JAKARTA, PostingNews.id – Langkah partai politik yang menonaktifkan lima anggota Dewan Perwakilan Rakyat (DPR) kini resmi dibawa ke meja etik. Partai Buruh dan Konfederasi Serikat Pekerja Indonesia (KSPI) tak tinggal diam. Mereka siap menggugat keabsahan status “nonaktif” ke Mahkamah Kehormatan Dewan (MKD) pada Rabu, 3 September 2025.

Presiden Partai Buruh Said Iqbal menyebut terang-terangan bahwa istilah “nonaktif” adalah produk politik tanpa landasan hukum. Dalam hukum yang berlaku di Indonesia, tak ada satu pasal pun yang mengakui status tersebut bagi anggota legislatif.

“'onaktif itu kan tidak ada di undang-undang. Jadi, nanti biar MKD yang memutuskan apa sanksi yang diberikan kepada anggota DPR tersebut,” ujar Iqbal dari kawasan Istana Kepresidenan, Jakarta, Senin, 1 September 2025.

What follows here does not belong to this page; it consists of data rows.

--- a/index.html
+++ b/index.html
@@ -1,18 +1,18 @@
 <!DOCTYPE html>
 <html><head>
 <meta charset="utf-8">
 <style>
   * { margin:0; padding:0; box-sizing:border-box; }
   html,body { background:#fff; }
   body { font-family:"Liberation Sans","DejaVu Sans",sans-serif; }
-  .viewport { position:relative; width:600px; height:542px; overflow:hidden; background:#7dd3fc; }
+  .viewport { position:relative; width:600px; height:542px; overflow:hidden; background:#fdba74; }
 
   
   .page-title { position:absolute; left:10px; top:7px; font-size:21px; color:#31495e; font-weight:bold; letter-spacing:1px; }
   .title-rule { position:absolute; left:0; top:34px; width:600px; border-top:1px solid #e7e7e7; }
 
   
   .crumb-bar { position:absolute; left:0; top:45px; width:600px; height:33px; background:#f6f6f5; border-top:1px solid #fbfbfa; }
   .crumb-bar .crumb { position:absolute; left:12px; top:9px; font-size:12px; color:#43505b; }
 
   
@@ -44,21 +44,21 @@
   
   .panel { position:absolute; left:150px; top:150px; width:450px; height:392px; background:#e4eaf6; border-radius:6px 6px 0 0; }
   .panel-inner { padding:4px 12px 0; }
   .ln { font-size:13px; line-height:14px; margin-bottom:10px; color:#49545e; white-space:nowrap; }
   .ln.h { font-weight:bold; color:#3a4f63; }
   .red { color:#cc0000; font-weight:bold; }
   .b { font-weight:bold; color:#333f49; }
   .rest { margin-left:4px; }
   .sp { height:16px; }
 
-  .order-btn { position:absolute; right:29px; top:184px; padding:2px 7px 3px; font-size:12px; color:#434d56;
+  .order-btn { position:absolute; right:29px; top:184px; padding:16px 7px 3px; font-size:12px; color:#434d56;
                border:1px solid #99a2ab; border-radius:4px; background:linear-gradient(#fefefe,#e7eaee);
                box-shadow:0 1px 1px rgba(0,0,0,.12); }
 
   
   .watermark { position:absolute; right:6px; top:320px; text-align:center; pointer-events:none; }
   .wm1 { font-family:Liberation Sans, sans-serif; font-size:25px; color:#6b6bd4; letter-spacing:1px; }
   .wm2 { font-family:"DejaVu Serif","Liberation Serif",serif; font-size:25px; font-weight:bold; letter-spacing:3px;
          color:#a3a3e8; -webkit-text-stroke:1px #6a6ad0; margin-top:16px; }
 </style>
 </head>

Iqbal merujuk pada dua payung hukum utama: UU Nomor 2 Tahun 2011 tentang Partai Politik dan UU Nomor 13 Tahun 2019 tentang MPR, DPR, DPD, dan DPRD (UU MD3). Kedua regulasi tersebut tidak menyebut, apalagi mengakui istilah “nonaktif” dalam konteks anggota DPR.

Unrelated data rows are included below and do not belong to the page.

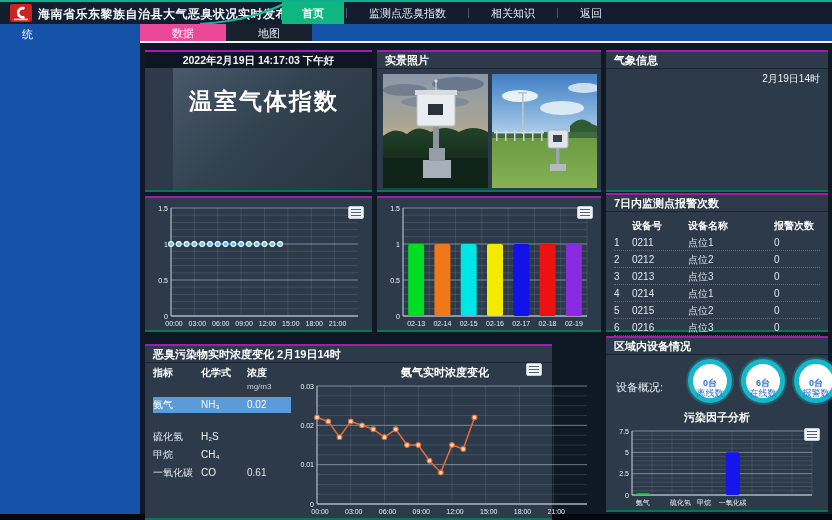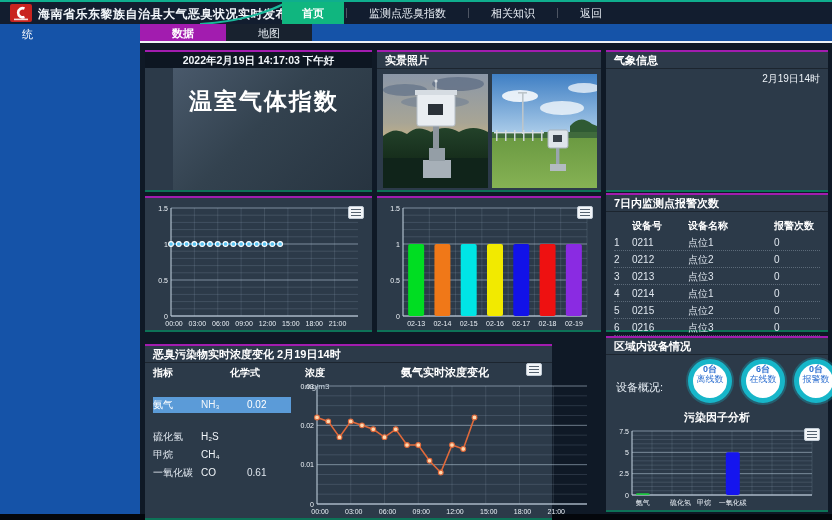--- a/index.html
+++ b/index.html
@@ -15,21 +15,21 @@
   .nav{position:absolute;left:282px;top:0;height:22px;display:flex;align-items:center;}
   .nav-item{height:22px;line-height:22px;padding:0 20px;font-size:11px;color:#e8eef5;cursor:pointer;white-space:nowrap;}
   .nav-item.active{background:#10b67f;font-weight:bold;color:#fff;}
   .nav-sep{width:1px;height:10px;background:rgba(255,255,255,0.25);margin:0 2px;}
 
   .subbar{position:absolute;left:0;top:24px;width:832px;height:19px;background:#1553a8;}
   .subbar-underline{position:absolute;left:140px;top:41px;width:692px;height:2px;background:#eef3f7;}
   .sidebar-word{position:absolute;left:22px;top:27px;font-size:11px;color:#fff;}
   .tabs{position:absolute;left:140px;top:24px;height:19px;display:flex;}
   .tab{width:86px;text-align:center;line-height:19px;font-size:11px;color:#e8eef5;background:#18222f;cursor:pointer;}
-  .tab.active{background:#a21caf;color:#fff;font-weight:bold;}
+  .tab.active{background:#ec4899;color:#fff;font-weight:normal;}
 
   .sidebar{position:absolute;left:0;top:43px;width:140px;height:471px;background:#1553a8;}
   .bottom-strip{position:absolute;left:0;top:514px;width:832px;height:6px;background:#04070c;}
 
   
   .panel{position:absolute;background:#2c3a49;border-top:2px solid #a21caf;border-bottom:2px solid #0d7257;}
   .panel-title{height:17px;line-height:16px;padding-left:8px;font-size:11px;font-weight:bold;color:#fff;border-bottom:1px solid rgba(0,0,0,0.35);}
 
   
   .greet-head{height:16px;line-height:16px;background:#0d1622;text-align:center;font-size:10.5px;font-weight:bold;color:#f2f6fa;}
@@ -44,34 +44,34 @@
   .weather-time{position:absolute;right:8px;top:20px;font-size:10px;color:#eef3f8;}
 
   
   .alarm-table{position:absolute;left:8px;top:22px;right:8px;font-size:10px;color:#dfe6ee;}
   .alarm-row{display:grid;grid-template-columns:18px 56px 86px auto;height:17px;line-height:17px;border-bottom:1px dotted rgba(165,180,195,0.4);}
   .alarm-row.head{border-bottom:none;font-weight:bold;color:#fff;}
   .alarm-row span{overflow:hidden;white-space:nowrap;}
 
   
   .poll-table{position:absolute;left:8px;top:20px;width:138px;font-size:10px;color:#dfe6ee;}
-  .poll-head{display:grid;grid-template-columns:48px 46px 44px;font-weight:bold;color:#fff;margin-bottom:6px;gap:29px;}
+  .poll-head{display:grid;grid-template-columns:48px 46px 44px;font-weight:bold;color:#fff;margin-bottom:6px;}
   .poll-unit{font-weight:normal;font-size:8px;color:#c9d3dd;}
   .poll-row{display:grid;grid-template-columns:48px 46px 44px;height:16px;line-height:16px;margin-bottom:2px;cursor:pointer;}
   .poll-row.hl{background:#5b9bd8;color:#fff;margin-bottom:16px;}
   .poll-row .f{color:#f2f6fa;}
   .chart-title{position:absolute;text-align:center;font-size:11px;font-weight:bold;color:#fff;}
   svg text{font-family:"Liberation Sans",sans-serif;}
   .menu-ic{position:absolute;width:16px;height:13px;background:#f2f5f8;border:1px solid #c2ccd6;border-radius:2px;display:flex;flex-direction:column;justify-content:space-evenly;padding:0 2px;cursor:pointer;}
   .menu-ic i{display:block;height:1.5px;background:#55626f;}
 
   
   .dev-label{position:absolute;left:10px;top:42px;font-size:11px;color:#e6edf4;}
   .dev-circles{position:absolute;left:82px;top:21px;display:flex;gap:9px;}
-  .circle{width:44px;height:44px;border-radius:50%;background:#fff;border:5px solid #17b6c9;box-shadow:0 0 0 2px rgba(23,182,201,0.3);display:flex;flex-direction:column;align-items:center;justify-content:flex-start;}
+  .circle{width:44px;height:44px;border-radius:50%;background:#fff;border:5px solid #17b6c9;box-shadow:0 0 0 2px rgba(23,182,201,0.3);display:flex;flex-direction:column;align-items:center;justify-content:flex-end;}
   .circle .cnt{color:#2d6fd0;font-size:9px;font-weight:bold;line-height:10px;}
   .circle .lbl{color:#2d6fd0;font-size:9px;line-height:10px;}
   .analysis-title{position:absolute;left:0;top:72px;width:100%;text-align:center;font-size:11px;font-weight:bold;color:#fff;}
 </style>
 </head>
 <body>
 
 <div class="stage">
 
   <div class="teal-topline"></div>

Padahal, lima anggota DPR dari tiga partai besar telah lebih dulu “dicopot secara simbolik” oleh partainya:

  1. Ahmad Sahroni dan Nafa Urbach (Partai NasDem)
  2. Eko Patrio dan Uya Kuya (PAN)
  3. Adies Kadir (Golkar)

Namun, hingga kini, tak ada satu pun dari mereka yang diganti secara hukum melalui mekanisme Pergantian Antarwaktu) atau PAW. Artinya, mereka masih menjabat, masih bergaji, dan secara resmi masih anggota DPR.

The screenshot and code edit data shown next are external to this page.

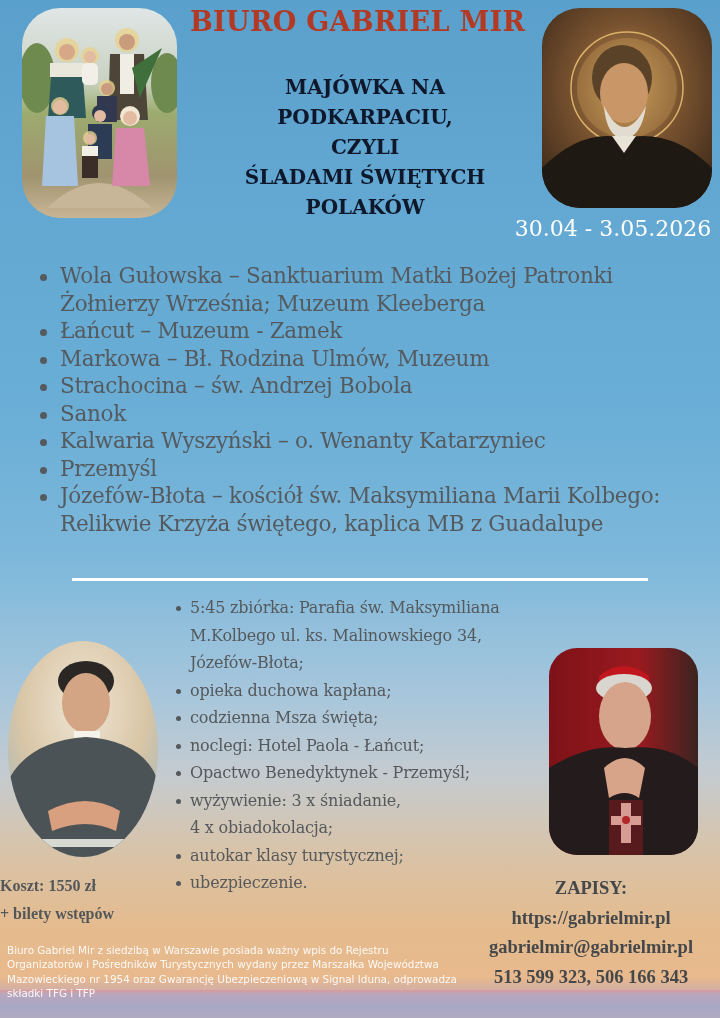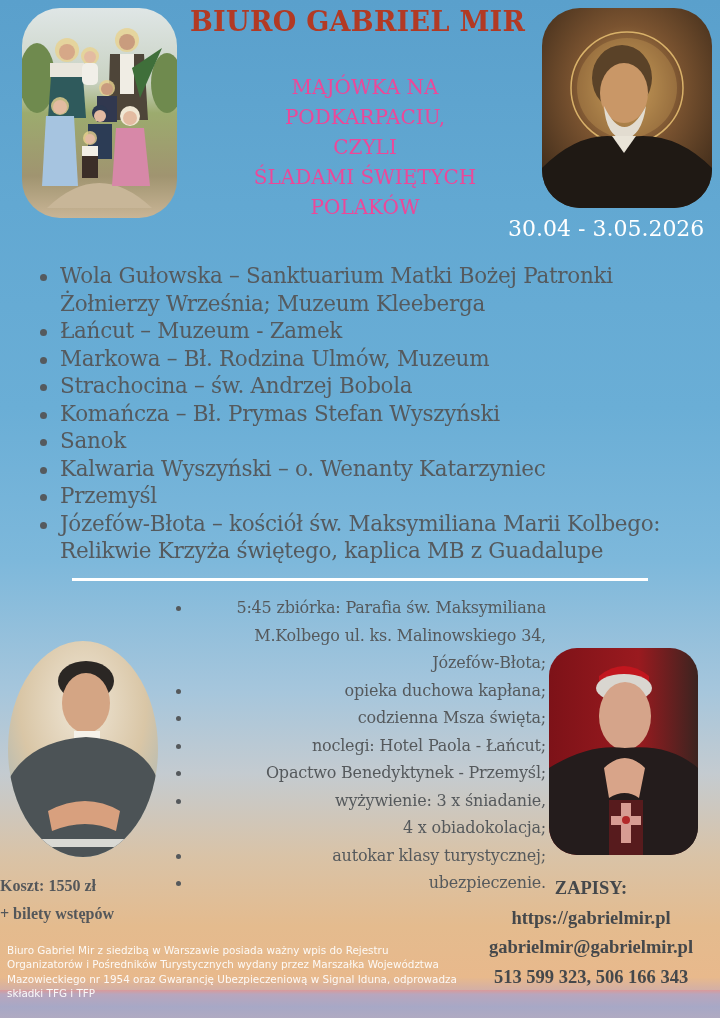--- a/index.html
+++ b/index.html
@@ -15,27 +15,27 @@
     background: linear-gradient(180deg, #d99a9a 0%, #b9a6bd 15%, #a7a8c6 60%, #b0aac2 100%);
   }
   .title {
     position: absolute; left: 190px; width: 340px; top: 6px;
     text-align: left; color: #b23a24; font-weight: bold;
     font-size: 27px; letter-spacing: 0.3px;
     font-family: "DejaVu Serif", serif;
   }
   .subtitle {
     position: absolute; left: 200px; width: 330px; top: 72px;
-    text-align: center; color: #ec4899; font-weight: normal;
+    text-align: center; color: #0f172a; font-weight: bold;
     font-size: 20px; line-height: 30px;
   }
   .subtitle div { white-space: nowrap; }
   .date {
     position: absolute; left: 508px; top: 216px; width: 210px;
-    color: #ffffff; font-size: 22px; text-align: left;
+    color: #ffffff; font-size: 22px; text-align: center;
   }
   .photo {
     position: absolute; overflow: hidden;
   }
   .photo svg { display: block; width: 100%; height: 100%; }
   .p-ulma { left: 22px; top: 8px; width: 155px; height: 210px; border-radius: 38px; }
   .p-bobola { left: 542px; top: 8px; width: 170px; height: 200px; border-radius: 38px; }
   .p-kalinowski { left: 8px; top: 641px; width: 150px; height: 216px; border-radius: 50%; }
   .p-wyszynski { left: 549px; top: 648px; width: 149px; height: 207px; border-radius: 28px; }
 
@@ -52,21 +52,21 @@
   }
   .divider {
     position: absolute; left: 72px; top: 578px; width: 576px; height: 3px;
     background: #ffffff;
   }
   .info-list {
     position: absolute; left: 176px; top: 594px; width: 370px;
     margin: 0; padding: 0; list-style: none;
     color: #55595c; font-size: 16px; line-height: 27.5px;
   }
-  .info-list li { position: relative; padding-left: 14px; white-space: nowrap; letter-spacing: -0.2px; text-align: right; }
+  .info-list li { position: relative; padding-left: 14px; white-space: nowrap; letter-spacing: -0.2px; }
   .info-list li::before {
     content: ""; position: absolute; left: 0px; top: 12px;
     width: 5px; height: 5px; border-radius: 50%; background: #55595c;
   }
   .info-list li.cont::before { display: none; }
   .cost {
     position: absolute; left: 0px; top: 872px; width: 170px;
     text-align: left; color: #54575a; font-size: 16px; line-height: 28px;
     font-family: "Liberation Serif", serif; font-weight: bold;
   }
@@ -180,23 +180,20 @@
     <div>Żołnierzy Września; Muzeum Kleeberga</div>
   </li>
   <li>
       <div>Łańcut – Muzeum - Zamek</div>
     </li>
   <li>
       <div>Markowa – Bł. Rodzina Ulmów, Muzeum</div>
     </li>
   <li>
       <div>Strachocina – św. Andrzej Bobola</div>
-    </li>
-  <li>
-      <div>Komańcza – Bł. Prymas Stefan Wyszyński</div>
     </li>
   <li>
       <div>Sanok</div>
     </li>
   <li>
       <div>Kalwaria Wyszyński – o. Wenanty Katarzyniec</div>
     </li>
   <li>
       <div>Przemyśl</div>
     </li>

Menariknya, ketika Ketua Umum PAN Zulkifli Hasan dan Ketua Umum Golkar Bahlil Lahadalia ditanya wartawan soal keabsahan status nonaktif tersebut di Istana, keduanya memilih bungkam. Tak sepatah kata pun keluar.

Strategi Politik, Bukan Langkah Hukum

Kritik keras juga datang dari kalangan akademisi. Pengajar Hukum Tata Negara Universitas Mulawarman, Herdiansyah Hamzah, menilai status nonaktif itu bukan solusi hukum, melainkan akal-akalan partai untuk menghindari amarah publik.

Menurutnya, jika partai benar-benar ingin menunjukkan sikap tegas dan konstitusional, maka mereka harus langsung memecat kadernya dari keanggotaan partai. Dengan begitu, otomatis mekanisme PAW akan berjalan.

“Otomatis diganti, dong, sebagai anggota DPR. Tidak bisa hanya dibilang nonaktif. Itu sama saja seperti disuruh tidak masuk kerja, tetapi masih berstatus anggota DPR,” tegas Herdiansyah.

Ia menyebut, penonaktifan seperti ini hanya trik politik untuk terlihat bertanggung jawab, padahal secara hukum tidak mengubah apa pun. Justru, publik disuguhi ilusi seolah-olah telah ada sanksi padahal tidak ada dasar undang-undangnya.

“Partai ingin menunjukkan tanggung jawab, tetapi sebenarnya tidak ada dasar hukumnya. Publik dianggap tidak paham aturan, padahal jelas istilah itu tidak dikenal dalam UU MD3 ataupun Tatib DPR,” katanya.

Saran konkret datang dari pengajar Hukum Tata Negara Universitas Islam Indonesia, Allan FG Wardhana. Ia menyatakan setelah partai menyatakan kadernya nonaktif, harusnya langkah itu langsung ditindaklanjuti ke proses PAW.